A Roma, presso il teatro Eliseo, durante l’assemblea di bilancio di Coldiretti, è stato confermato l’anticipo dei pagamenti Pac. La misura rappresenta un’importante iniezione di liquidità, poiché mette a disposizione delle aziende agricole oltre 1 miliardo di euro.
Tradizionalmente le risorse vengono erogate in autunno, mentre quest’anno arriveranno già nel mese di luglio, consentendo alle aziende di affrontare con maggiore serenità le spese della campagna agricola.
Indice
Come funziona l’anticipo dei pagamenti Pac
L’erogazione anticipata dei fondi europei è predisposta dall’Agenzia per le erogazioni in agricoltura (Agea), in recepimento del regolamento Ue 2026/1768, ed è destinata alle imprese agricole italiane che:
- risultano iscritte all’Anagrafe delle aziende agricole, con posizione attiva;
- hanno inoltrato regolarmente la domanda di accesso ai fondi Pac entro i termini previsti (la finestra ordinaria si è chiusa il 30 giugno 2026, con tolleranza per le tardive entro il 25 luglio);
Le aziende agricole possono incassare in anticipo fino al 75% dei contributi totali previsti dal primo pilastro della PAC, ottenendo così subito fino a tre quarti del sostegno economico complessivo spettante per questa categoria. Per le misure legate alle superfici e agli allevamenti, l’anticipo finanziario può arrivare fino all’85%;
Requisiti tecnici e amministrativi
L’erogazione prioritaria nei primi flussi richiede che la pratica sia stata accettata senza di ostacoli burocratici o incongruenze. Pertanto:
- il fascicolo aziendale deve essere aggiornato e privo di difformità;
- il piano colturale e le superfici catastali devono risultare registrate;
- la pratica deve risultare formalmente “rilasciata” e contrassegnata come “conforme” nei sistemi di gestione (Sian o organismi pagatori regionali).

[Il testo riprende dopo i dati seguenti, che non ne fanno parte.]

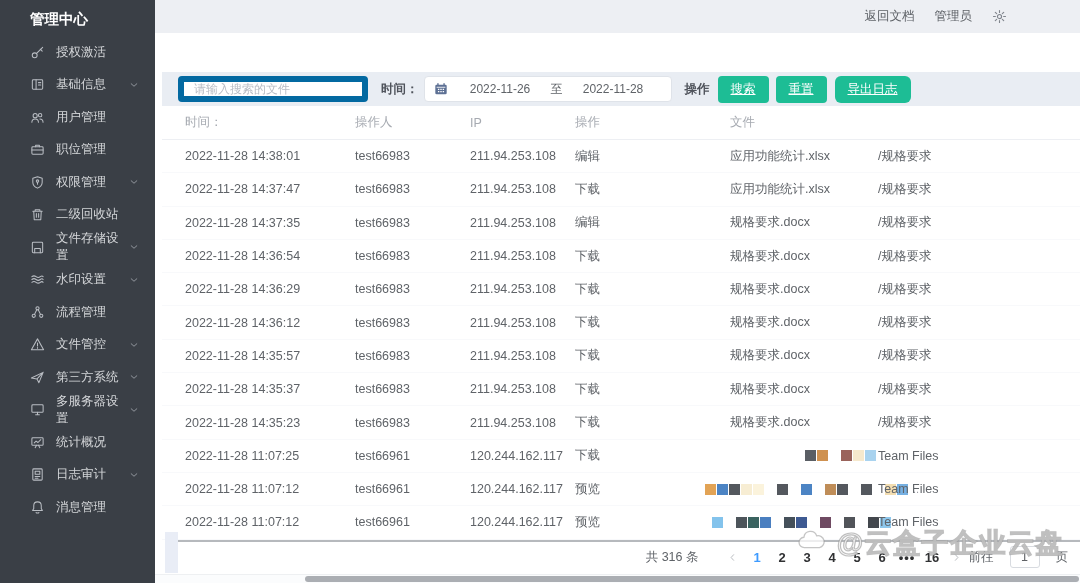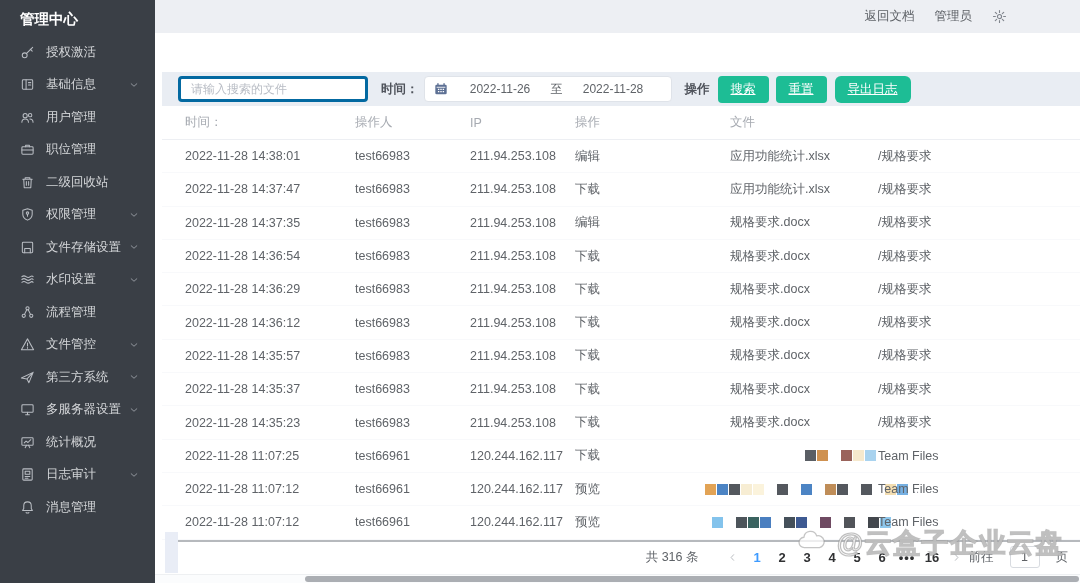--- a/index.html
+++ b/index.html
@@ -3,35 +3,35 @@
 <meta charset="utf-8">
 <style>
   * { box-sizing: border-box; margin: 0; padding: 0; }
   html,body { width:1080px; height:583px; }
   body {
     position: relative; overflow: hidden; background:#fff;
     font-family: "Liberation Sans", "DejaVu Sans", sans-serif;
     -webkit-font-smoothing: antialiased;
   }
   
-  .sidebar { position:absolute; left:0; top:0; width:155px; height:583px; background:#3a3f46; z-index:6; }
+  .sidebar { position:absolute; left:0; top:0; width:155px; height:583px; background:#3a3f46; z-index:6;padding-left:10px; }
   .sidebar-title { height:36px; line-height:38px; padding-left:20px; color:#ffffff; font-size:14.5px; font-weight:bold; }
   .side-item { height:32.5px; display:flex; align-items:center; padding:0 16px 0 20px; color:#d4d6d9; font-size:12.5px; cursor:pointer; }
   .side-item .icon { width:15px; height:15px; margin-right:11px; flex:none; display:flex; align-items:center; justify-content:center; }
   .side-item .icon svg { width:15px; height:15px; stroke:#b9bdc3; fill:none; stroke-width:1.1; stroke-linecap:round; stroke-linejoin:round; }
   .side-chevron { margin-left:auto; display:flex; }
   .side-chevron svg { width:10px; height:10px; stroke:#9da1a8; fill:none; stroke-width:1.4; stroke-linecap:round; stroke-linejoin:round; }
   
   .topbar { position:absolute; left:155px; top:0; right:0; height:33px; background:#edeff3; display:flex; align-items:center; justify-content:flex-end; gap:20px; padding-right:73px; font-size:12.5px; color:#5f6368; }
   .topbar .tlink { cursor:pointer; }
   .gear-btn { display:flex; cursor:pointer; }
   .gear-btn svg { width:15px; height:15px; stroke:#80858d; fill:none; stroke-width:1.2; stroke-linecap:round; }
   
   .filter-bar { position:absolute; left:162px; top:72px; right:0; height:34px; background:#e9edf3; display:flex; align-items:center; padding-left:16px; font-size:12.5px; color:#5a5e66; }
-  .search-input { width:190px; height:26px; border:3px solid #0369a1; border-radius:4px; padding:0 10px; font-size:12px; color:#606266; background:#fff; outline:none; }
+  .search-input { width:190px; height:26px; border:6px solid #0369a1; border-radius:4px; padding:0 10px; font-size:12px; color:#606266; background:#fff; outline:none; }
   .search-input::placeholder { color:#b9bdc5; }
   .f-label { margin-left:13px; font-weight:700; color:#4f535b; }
   .date-range { margin-left:5px; width:248px; height:26px; background:#fff; border:1px solid #dfe3e9; border-radius:4px; display:flex; align-items:center; padding:0 9px; cursor:pointer; }
   .date-range .cal { display:flex; margin-right:4px; }
   .date-val { flex:1; text-align:center; color:#5f6368; font-size:12px; }
   .date-sep { color:#5f6368; font-size:12px; padding:0 2px; }
   .select-box { margin-left:8px; width:127px; height:26px; background:#fff; border:1px solid #dfe3e9; border-radius:4px; display:flex; align-items:center; justify-content:space-between; padding:0 9px; color:#606266; font-size:12px; cursor:pointer; }
   .select-box svg { width:10px; height:10px; stroke:#b6bac1; fill:none; stroke-width:1.4; stroke-linecap:round; stroke-linejoin:round; }
   .btn { height:27px; border:none; border-radius:4px; background:#1dbd95; color:#fff; font-size:12.5px; padding:0 13px; cursor:pointer;text-decoration:underline; }
   .btn.search { margin-left:8px; }
@@ -114,39 +114,39 @@
         <svg viewBox="0 0 16 16">
           <rect x="2" y="5" width="12" height="8" rx="1"></rect>
           <path d="M6 5V3.5h4V5M2 8.5h12"></path>
         </svg>
       </span>
     <span>职位管理</span>
   </div>
   <div class="side-item">
     <span class="icon">
         <svg viewBox="0 0 16 16">
-          <path d="M3 4.5h10M5.5 4.5V3h5v1.5M4 4.5l.5 9h7l.5-9M6.8 7v4M9.2 7v4"></path>
-        </svg>
-      </span>
-    <span>二级回收站</span>
-  </div>
-  <div class="side-item">
-    <span class="icon">
-        <svg viewBox="0 0 16 16">
           <path d="M8 1.8l5 1.7v4.2c0 2.8-2 5-5 6.3-3-1.3-5-3.5-5-6.3V3.5z"></path>
           <circle cx="8" cy="6.5" r="1.3"></circle>
           <path d="M8 7.8v2"></path>
         </svg>
       </span>
     <span>权限管理</span>
     <span class="side-chevron">
         <svg viewBox="0 0 16 16">
           <path d="M3.5 6l4.5 4 4.5-4"></path>
         </svg>
       </span>
+  </div>
+  <div class="side-item">
+    <span class="icon">
+        <svg viewBox="0 0 16 16">
+          <path d="M3 4.5h10M5.5 4.5V3h5v1.5M4 4.5l.5 9h7l.5-9M6.8 7v4M9.2 7v4"></path>
+        </svg>
+      </span>
+    <span>二级回收站</span>
   </div>
   <div class="side-item">
     <span class="icon">
         <svg viewBox="0 0 16 16">
           <rect x="2.5" y="2.5" width="11" height="11" rx="1"></rect>
           <path d="M5 13.5V9h6v4.5"></path>
         </svg>
       </span>
     <span>文件存储设置</span>
     <span class="side-chevron">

Le aziende inoltre devono superare i controlli antimafia.
Quando arrivano i pagamenti
I pagamenti dell’anticipo PAC 2026 seguono il seguente calendario:
- il 26 luglio 2026 è la data di avvio ufficiale dei primi flussi di pagamento da parte di Agea e degli organismi pagatori regionali;
- entro l’8 agosto 2026 si procede con l’erogazione della quota principale di risorse alle aziende agricole con pratiche conformi e prive di anomalie;
- fino al 30 novembre 2026 i pagamenti proseguiranno in sequenza per le pratiche sbloccate successivamente o soggette a controlli integrativi;
- dal 1° dicembre 2026 è previsto l’avvio dei pagamenti a saldo dell’intera campagna PAC 2026.
La crisi delle imprese agricole tra rincari e tensioni geopolitiche
L’intervento arriva in un momento particolarmente complesso per l’agricoltura. Secondo quanto riportato da Coldiretti, l’aumento medio dei costi aziendali ha raggiunto circa 200 euro per ettaro. A costare di più sono:
- fertilizzanti;
- carburanti agricoli;
- energia elettrica;
- irrigazione;
- mezzi tecnici per le coltivazioni.
Oltre alla crescita costante dei costi di produzione, negli ultimi anni il settore primario ha dovuto fare i conti con le conseguenze della crisi climatica e delle tensioni internazionali, che hanno influenzato i mercati delle materie prime e dell’energia, mettendo ancora di più sotto pressione bilanci a guadagni.
Le conseguenze si sono riflesse rapidamente sul prezzo del gasolio agricolo, passato da circa 1,19 euro al litro fino a 1,35 euro nel giro di appena due settimane.
Il presidente Ettore Prandini ha ricordato come numerosi agricoltori abbiano visto andare completamente distrutti i raccolti a causa delle grandinate, con intere produzioni cancellate nel giro di pochi minuti. La disponibilità anticipata delle risorse della Pac può quindi contribuire anche a compensare almeno in parte le perdite subite dalle aziende colpite dalle calamità.